I don't know if I have a simple answer. I don't think there can be a simple answer. Sharing isn't about simplifying. It's about communing. Like the very road we drove today, if you go on long enough, you'll end up where you started again. We're all moving on the same cycle, just riffing on the theme. Stories are necessary because the harmonies and synchronicities they breed are what make life worth living.

I could stand to do better in regard to that. I have intense anxieties, sometimes, that the things I'm sharing are inane or irrelevant. But no story is really irrelevant, right? An orchestra losing any piece suffers. So I'm going to try to be better. That is what Iceland has given me, above all else: a reassurance that my voice is welcome.  Yes, I walked on a glacier and I tasted the salt from mist in the harbor and I saw the northern lights dancing in the sky above Harpa [which was all alight with its own northern lights]. But the simple experience is only mine until I pass it on. It needs to be shared to really mean something.

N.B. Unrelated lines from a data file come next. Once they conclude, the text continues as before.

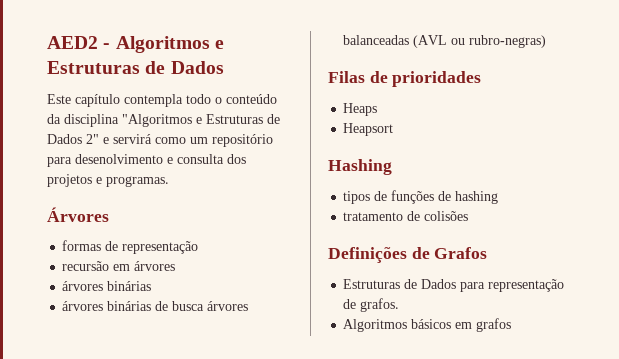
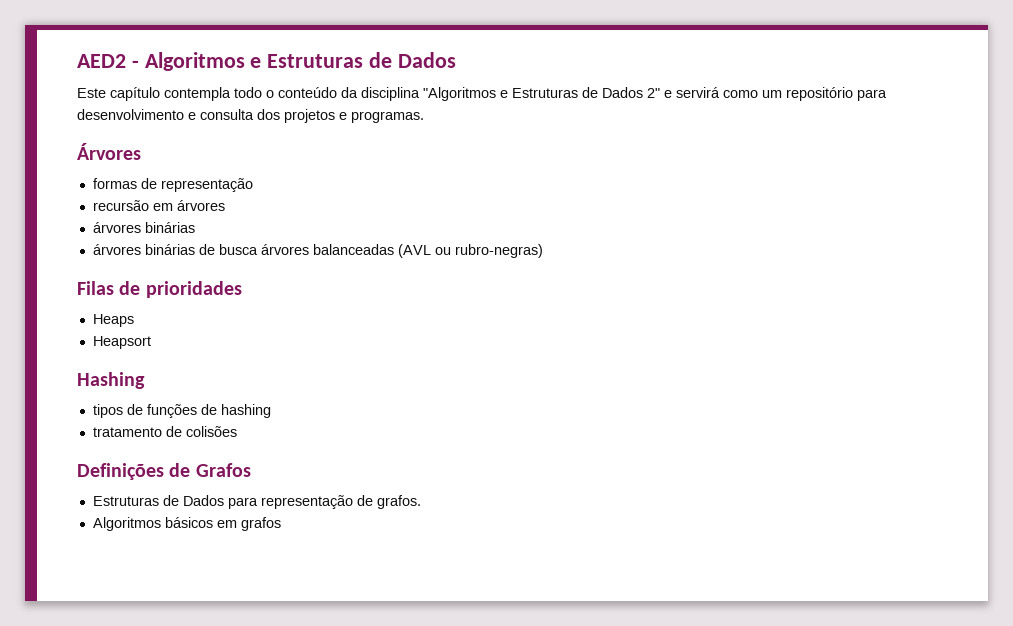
[75,154,163,164] desenolvimento -> [77,109,184,120] desenvolvimento

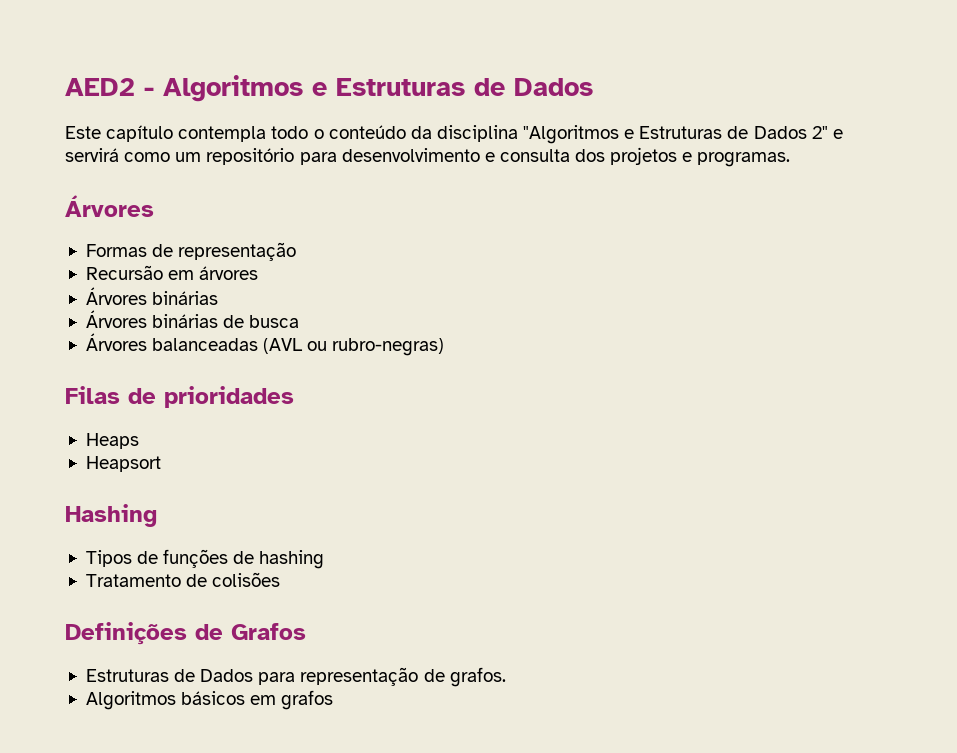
[92,178,137,189] formas -> [85,244,147,257] Formas
[92,200,149,211] recursão -> [85,265,163,280] Recursão
[92,222,141,233] árvores -> [85,287,147,305] Árvores
[92,244,141,255] árvores -> [85,310,147,328] Árvores
[260,244,309,255] árvores -> [85,333,147,351] // Árvores
[92,404,123,418] tipos -> [85,550,132,567] Tipos
[92,427,162,437] tratamento -> [85,574,181,587] Tratamento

So, I hope you've enjoyed my posts about Iceland. Maybe they were a bit sporadic or lacking polished eloquence, but that is inconsequential.

I've consecrated them. For you. 

1 comment:

  1. I've enjoyed your Icelandic posts.

    Iceland has a way of implanting its curious culture into you. It is almost like a low grade infection—you aren't really sick, but you are different somehow. These old stories have been kept hidden by their relative isolation. Now that the modern world is only a few hours flight away, these stories have become alive again, whether in the music of Sigur Rós or Björk, the books of Indriðason, Sjón, or Laxness, the tales of a tour guide, or just in the experience of being there. Their subtle power is expanding.

    Welcome to the club.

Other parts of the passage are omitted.